In the last two decades, India has seen a major emergence of
the insurance sector in various segments like health, life, personal accident
cover, travel and a host of other types of insurance policies where the demand
of clients to safeguard themselves has gone up. Since the coming of private
players, the insurance sector has witnessed an unprecedented boom, and this is
just the tip of the iceberg with the Indian market presenting huge potential
for exponential growth.
While this rapid growth is great news for the industry as a
whole, insurance companies also have the responsibility to maintain sound work
practices, avoidmis-selling and most importantly, to fix a fair price for their
products. In other words, calculating the right premium for different policies.
The premium amount for any insurance policy is entirely
dependent on the quantum of risk likely to be incurred. The process by which
this risk is assessed and a premium calculated is called
underwriting. This process would be applied to all types of insurance, be it
life, personal accident, health, or a physical asset like a car or a house.
Since this is a complex process, insurance companies hire
specialized underwriters for this function. So here is what underwriters do.
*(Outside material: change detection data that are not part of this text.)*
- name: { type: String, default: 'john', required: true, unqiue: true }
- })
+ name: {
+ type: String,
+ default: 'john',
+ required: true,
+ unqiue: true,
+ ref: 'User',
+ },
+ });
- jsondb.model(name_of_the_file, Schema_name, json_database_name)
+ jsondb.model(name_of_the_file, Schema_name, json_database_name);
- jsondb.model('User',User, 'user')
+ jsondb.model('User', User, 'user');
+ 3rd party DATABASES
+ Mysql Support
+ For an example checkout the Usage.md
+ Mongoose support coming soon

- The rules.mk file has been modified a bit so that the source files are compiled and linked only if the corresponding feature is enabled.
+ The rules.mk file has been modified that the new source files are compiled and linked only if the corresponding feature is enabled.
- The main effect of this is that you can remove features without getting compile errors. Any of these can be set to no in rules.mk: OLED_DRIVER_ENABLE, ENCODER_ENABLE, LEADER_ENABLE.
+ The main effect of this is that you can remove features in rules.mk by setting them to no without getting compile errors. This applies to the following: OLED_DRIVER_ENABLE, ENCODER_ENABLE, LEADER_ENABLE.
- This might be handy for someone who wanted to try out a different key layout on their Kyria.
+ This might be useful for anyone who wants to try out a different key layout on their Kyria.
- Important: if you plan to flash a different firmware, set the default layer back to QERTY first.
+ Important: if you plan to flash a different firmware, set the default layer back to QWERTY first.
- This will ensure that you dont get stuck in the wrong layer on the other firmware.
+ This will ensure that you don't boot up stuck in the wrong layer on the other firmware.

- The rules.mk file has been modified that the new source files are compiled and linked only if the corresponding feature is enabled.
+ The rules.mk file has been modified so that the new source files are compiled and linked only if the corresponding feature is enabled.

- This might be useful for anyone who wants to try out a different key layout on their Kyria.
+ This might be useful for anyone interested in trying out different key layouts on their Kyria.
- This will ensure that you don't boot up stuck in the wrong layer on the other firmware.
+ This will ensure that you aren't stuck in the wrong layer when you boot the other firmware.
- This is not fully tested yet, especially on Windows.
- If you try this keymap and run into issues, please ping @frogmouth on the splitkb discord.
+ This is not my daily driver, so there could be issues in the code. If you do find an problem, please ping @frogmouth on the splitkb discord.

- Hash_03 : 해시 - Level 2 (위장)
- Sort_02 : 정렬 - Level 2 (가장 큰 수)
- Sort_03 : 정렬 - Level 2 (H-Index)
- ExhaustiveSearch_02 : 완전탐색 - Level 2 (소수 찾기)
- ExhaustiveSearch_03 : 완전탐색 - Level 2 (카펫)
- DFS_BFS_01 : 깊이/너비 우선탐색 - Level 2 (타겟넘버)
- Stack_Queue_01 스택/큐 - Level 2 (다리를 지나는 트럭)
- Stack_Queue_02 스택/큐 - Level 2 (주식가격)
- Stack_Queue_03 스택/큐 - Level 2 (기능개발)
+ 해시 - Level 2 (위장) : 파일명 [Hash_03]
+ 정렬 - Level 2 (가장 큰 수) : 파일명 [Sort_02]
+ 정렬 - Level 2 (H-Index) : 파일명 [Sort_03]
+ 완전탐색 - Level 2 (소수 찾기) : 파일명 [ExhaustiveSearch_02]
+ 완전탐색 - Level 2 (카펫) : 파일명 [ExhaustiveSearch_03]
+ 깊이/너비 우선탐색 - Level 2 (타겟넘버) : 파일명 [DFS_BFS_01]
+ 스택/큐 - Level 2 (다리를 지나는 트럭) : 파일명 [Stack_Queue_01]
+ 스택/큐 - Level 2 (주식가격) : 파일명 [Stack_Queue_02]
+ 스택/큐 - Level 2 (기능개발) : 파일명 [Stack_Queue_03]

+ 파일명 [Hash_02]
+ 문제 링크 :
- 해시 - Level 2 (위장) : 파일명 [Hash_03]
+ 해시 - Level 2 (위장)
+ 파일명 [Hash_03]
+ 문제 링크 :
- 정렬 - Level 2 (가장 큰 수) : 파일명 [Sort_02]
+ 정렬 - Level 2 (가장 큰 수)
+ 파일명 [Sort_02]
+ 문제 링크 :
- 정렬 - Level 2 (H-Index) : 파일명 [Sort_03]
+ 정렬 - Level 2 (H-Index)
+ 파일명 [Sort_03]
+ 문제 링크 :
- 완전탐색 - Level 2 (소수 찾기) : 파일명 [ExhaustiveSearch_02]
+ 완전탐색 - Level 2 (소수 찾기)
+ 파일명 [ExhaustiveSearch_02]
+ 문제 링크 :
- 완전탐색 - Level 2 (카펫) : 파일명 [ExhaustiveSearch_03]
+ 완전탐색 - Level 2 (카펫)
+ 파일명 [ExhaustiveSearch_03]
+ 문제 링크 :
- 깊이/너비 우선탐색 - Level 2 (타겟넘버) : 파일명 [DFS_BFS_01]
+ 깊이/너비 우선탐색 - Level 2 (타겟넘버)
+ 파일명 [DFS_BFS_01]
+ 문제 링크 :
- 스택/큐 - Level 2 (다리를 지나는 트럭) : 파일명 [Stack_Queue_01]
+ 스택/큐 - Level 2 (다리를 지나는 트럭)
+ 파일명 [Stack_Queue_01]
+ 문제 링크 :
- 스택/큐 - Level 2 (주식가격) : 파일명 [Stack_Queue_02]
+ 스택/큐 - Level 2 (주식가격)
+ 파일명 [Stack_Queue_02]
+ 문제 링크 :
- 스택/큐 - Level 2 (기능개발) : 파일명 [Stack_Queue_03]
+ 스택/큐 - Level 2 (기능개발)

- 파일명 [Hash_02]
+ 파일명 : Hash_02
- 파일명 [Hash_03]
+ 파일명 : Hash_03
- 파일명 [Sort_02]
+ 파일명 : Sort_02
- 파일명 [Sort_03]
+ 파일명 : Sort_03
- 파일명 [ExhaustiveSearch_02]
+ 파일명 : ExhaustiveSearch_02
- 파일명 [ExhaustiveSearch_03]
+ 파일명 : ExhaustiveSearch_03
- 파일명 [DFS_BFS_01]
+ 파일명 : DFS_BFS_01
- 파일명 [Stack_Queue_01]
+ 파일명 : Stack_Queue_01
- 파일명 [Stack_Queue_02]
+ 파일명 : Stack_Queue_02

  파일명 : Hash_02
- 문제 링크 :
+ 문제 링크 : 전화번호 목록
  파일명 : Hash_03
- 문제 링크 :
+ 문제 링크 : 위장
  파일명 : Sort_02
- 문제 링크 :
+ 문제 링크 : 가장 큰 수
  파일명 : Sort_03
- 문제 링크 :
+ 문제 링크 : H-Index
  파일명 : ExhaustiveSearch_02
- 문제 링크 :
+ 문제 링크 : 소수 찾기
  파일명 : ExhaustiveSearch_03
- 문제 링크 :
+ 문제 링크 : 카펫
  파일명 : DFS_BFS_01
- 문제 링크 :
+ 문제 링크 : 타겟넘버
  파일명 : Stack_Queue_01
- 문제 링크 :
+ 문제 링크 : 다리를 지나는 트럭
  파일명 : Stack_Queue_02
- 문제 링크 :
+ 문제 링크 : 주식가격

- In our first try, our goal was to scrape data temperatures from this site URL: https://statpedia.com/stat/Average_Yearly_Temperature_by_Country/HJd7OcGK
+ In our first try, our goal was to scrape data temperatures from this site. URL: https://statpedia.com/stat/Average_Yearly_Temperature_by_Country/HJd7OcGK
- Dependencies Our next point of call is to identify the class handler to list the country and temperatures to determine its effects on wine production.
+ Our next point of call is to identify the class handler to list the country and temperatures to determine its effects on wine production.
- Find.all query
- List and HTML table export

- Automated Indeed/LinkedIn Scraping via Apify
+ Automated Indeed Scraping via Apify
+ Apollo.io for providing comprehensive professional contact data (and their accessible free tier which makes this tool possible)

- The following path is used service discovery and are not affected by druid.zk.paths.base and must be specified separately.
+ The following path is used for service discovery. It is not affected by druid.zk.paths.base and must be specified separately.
They use actuarial data and special computer programs to calculate the
probability and the extent of a claim taking place during the term of the
policy.
Let us understand this in the light of health insurance. At
the time of taking a policy, the policy holder is asked to furnish results of
certain health tests and also furnish personal details like age, height,
weight, medical history, lifestyle and habits. The underwriter will use this
information to assess the extent of risk. For instance, if the policy holder is
a male above the age of 50, is overweight, is a heavy smoker and has a family
history of high blood pressure, he faces a high risk of heart and other related
disease. Which means that there is a high possibility that he will make claim
on his health insurance, perhaps multiple times. Since in this case, the risk
assessment is high, the insurance company will charge a commensurately high
premium for the policy. On the other hand, for a young man in his 20s who runs
12 kms a day, the risk will be far lower and therefore his health insurance
will come at a much lower premium.
In the insurance sector, well thought and executed
underwriting process can make a huge difference. Any prospective policy buyer
judges an insurance policy on three parameters. The first and foremost
parameter is whether it meets the needs of the buyer, is the coverage
comprehensive and affordable. Lastly, whether the premium of the policy is at
competitive pricing. These factors can truly make or break any policy.
But in the insurance sector, it’s not just the prospective
policy buyer that is at risk but also the insurance company itself. On an
average, every insurer has to tackle many major uncertainties like how many
people will make claims and how much the insurer will have to pay to settle
them. These subsequently, have a major impact on how much an insurance company
will charge for the protection it provides and how much reserve has to be
present to deal with any claims that may arise in the future. This is why, as a
rule, all insurers include the clause of ‘Utmost Good faith’ or (Uberimma
fides) where it is a client’s duty “to voluntarily disclose, accurately and
fully all material facts pertaining to risk proposed, whether requested or not”.